Fast forward to today, she’s a successful HR professional who has not allowed her disability, a genetic disorder causing joint issues, to impede her career progression. I hope that my story serves as an inspiration for anyone who’s grappling with disabilities and illuminates the vast potential employers might tap into, with the right mindset.
There are seven key benefits to recruiting people with disabilities, each of which contributes to a stronger, more profitable business.
- Addressing Staff Shortages: With staff shortages plaguing various sectors, including healthcare, employing individuals with disabilities can alleviate this issue. While others fail to consider this rich talent pool, you can tap into 22% of the working population by adopting an inclusive mindset.
- Upskilling & Training: Recruiting individuals with disabilities often provides the opportunity for training and upskilling. Look beyond current skills, focusing on their aptitude and attitude. This group’s passion and drive can enrich your workforce, provided they receive necessary training.
- Improved Retention: Recruiting and supporting individuals with disabilities can result in loyalty and gratitude, translating into long-term retention. Richard Branson’s famous quote, “Train people well enough so that they can leave, treat them well enough so they don’t want to,” encapsulates this point perfectly.
- Increased Engagement: Employees who feel valued and understood are more likely to engage effectively with colleagues, clients, and business leaders.

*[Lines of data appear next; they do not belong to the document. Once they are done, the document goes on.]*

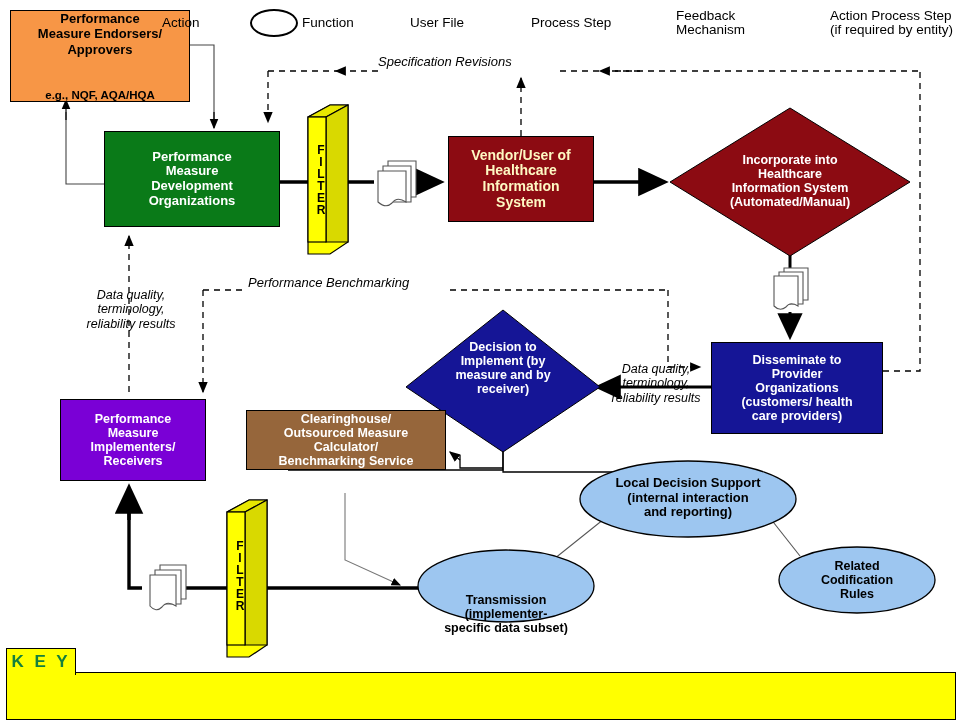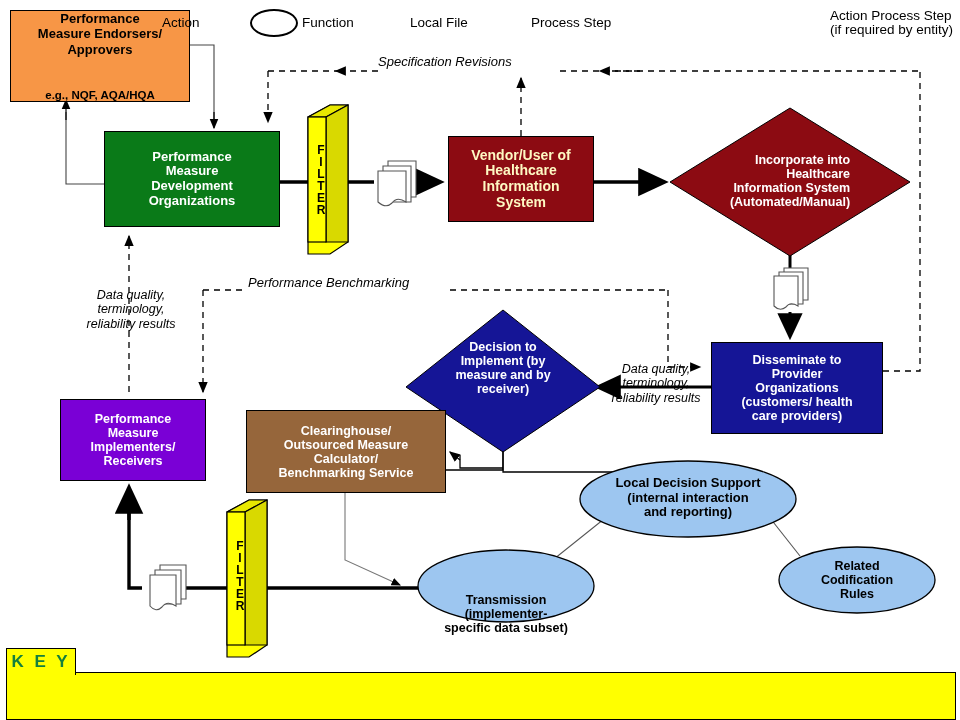--- a/index.html
+++ b/index.html
@@ -26,21 +26,21 @@
 
   #n-pmdo{left:104px;top:131px;width:176px;height:96px;background:#0A7A18;}
   #n-pmdo .boxtext{font-size:13px;color:#fff;}
 
   #n-vendor{left:448px;top:136px;width:146px;height:86px;background:#8C0B12;}
   #n-vendor .boxtext{font-size:14px;color:#fef9c3;}
 
   #n-implementers{left:60px;top:399px;width:146px;height:82px;background:#7A00D6;}
   #n-implementers .boxtext{font-size:12.5px;color:#fff;}
 
-  #n-clearing{left:246px;top:410px;width:200px;height:83px;background:#96663B;}
+  #n-clearing{left:246px;top:410px;width:200px;height:60px;background:#96663B;}
   #n-clearing .boxtext{font-size:12.5px;color:#fff;}
 
   #n-disseminate{left:711px;top:342px;width:172px;height:92px;background:#151596;}
   #n-disseminate .boxtext{font-size:12.5px;color:#fff;}
 
   
   .ovl{position:absolute;z-index:3;display:flex;align-items:center;justify-content:center;
        text-align:center;pointer-events:none;}
   #t-incorp{left:690px;top:136px;width:200px;height:90px;}
   #t-incorp .boxtext{font-size:12.5px;color:#fff;}
@@ -295,21 +295,21 @@
 
   <div class="node box" id="n-disseminate">
     <div class="boxtext" style="white-space:pre-line;">Disseminate to
 Provider
 Organizations
 (customers/ health
 care providers)</div>
   </div>
 
   <div class="ovl" id="t-incorp">
-    <div class="boxtext" style="white-space:pre-line;text-align:right;">Incorporate into
+    <div class="boxtext" style="white-space:pre-line;">Incorporate into
 Healthcare
 Information System
 (Automated/Manual)</div>
   </div>
   <div class="ovl" id="t-decision">
     <div class="boxtext" style="white-space:pre-line;">Decision to
 Implement (by
 measure and by
 receiver)</div>
   </div>
@@ -359,24 +359,30 @@
   <div id="key-tab">K E Y</div>
 
   <div class="key-item" id="k-action" style="z-index:5;">
     <span class="kl" style="margin-left:50px;">Action</span>
   </div>
   <div class="key-item" id="k-function" style="z-index:5;align-items:center;">
     <div class="k-func-shape"></div>
     <span class="kl">Function</span>
   </div>
   <div class="key-item" id="k-datafile" style="z-index:5;">
-    <span class="kl" style="margin-left:40px;">Local File</span>
+    <span class="kl" style="margin-left:40px;">User File</span>
   </div>
   <div class="key-item" id="k-process" style="z-index:5;">
     <span class="kl" style="margin-left:36px;">Process Step</span>
+  </div>
+  <div class="key-item" id="k-feedback" style="z-index:5;">
+    <span class="kl" style="margin-left:36px;">
+      <span style="display:block;">Feedback</span>
+      <span style="display:block;">Mechanism</span>
+    </span>
   </div>
   <div class="key-item" id="k-related" style="z-index:5;">
     <span class="kl" style="margin-left:40px;">
       <span style="display:block;">Action Process Step</span>
       <span style="display:block;">(if required by entity)</span>
     </span>
   </div>
 
 </div>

By fostering the right culture, providing training, and attracting the right people, businesses can enjoy high engagement levels.
- Competitive Advantage: Actively employing and supporting individuals with disabilities can provide a competitive advantage. Filling vacancies reduces stress on current employees and improves customer service, enhancing your overall business reputation.
- Employer of Choice: By being disability confident, aligned with employee values, and carrying a good reputation, a business can become an employer of choice. A great workplace reputation is not about self-perception but rather about the experiences of your employees.
- Provider of Choice: When your employees deliver outstanding service, your clients will take notice. This can result in increased business from consumers who share your values, further enhancing your profitability.
Tapping into the disabled community can indeed make businesses stronger and more profitable. The opportunity is significant; however, it requires the right mindset. Be open to the idea, explore the possibilities, and remember that not all disabilities are visible.
Beware, though, of the potential pitfalls: disability must never be used as a means of manipulation or weaponisation. It’s essential to treat performance and disability as separate factors when dealing with HR issues. If you’ve done everything correctly, even if someone tries to weaponize their disability, you’ll be on solid ground.
The journey to an inclusive workforce isn’t without its challenges, but it’s one that can yield extraordinary rewards, in terms of talent, loyalty, engagement, and overall business strength. As employers, it’s time to tap into this under-tapped talent pool and experience these benefits first-hand.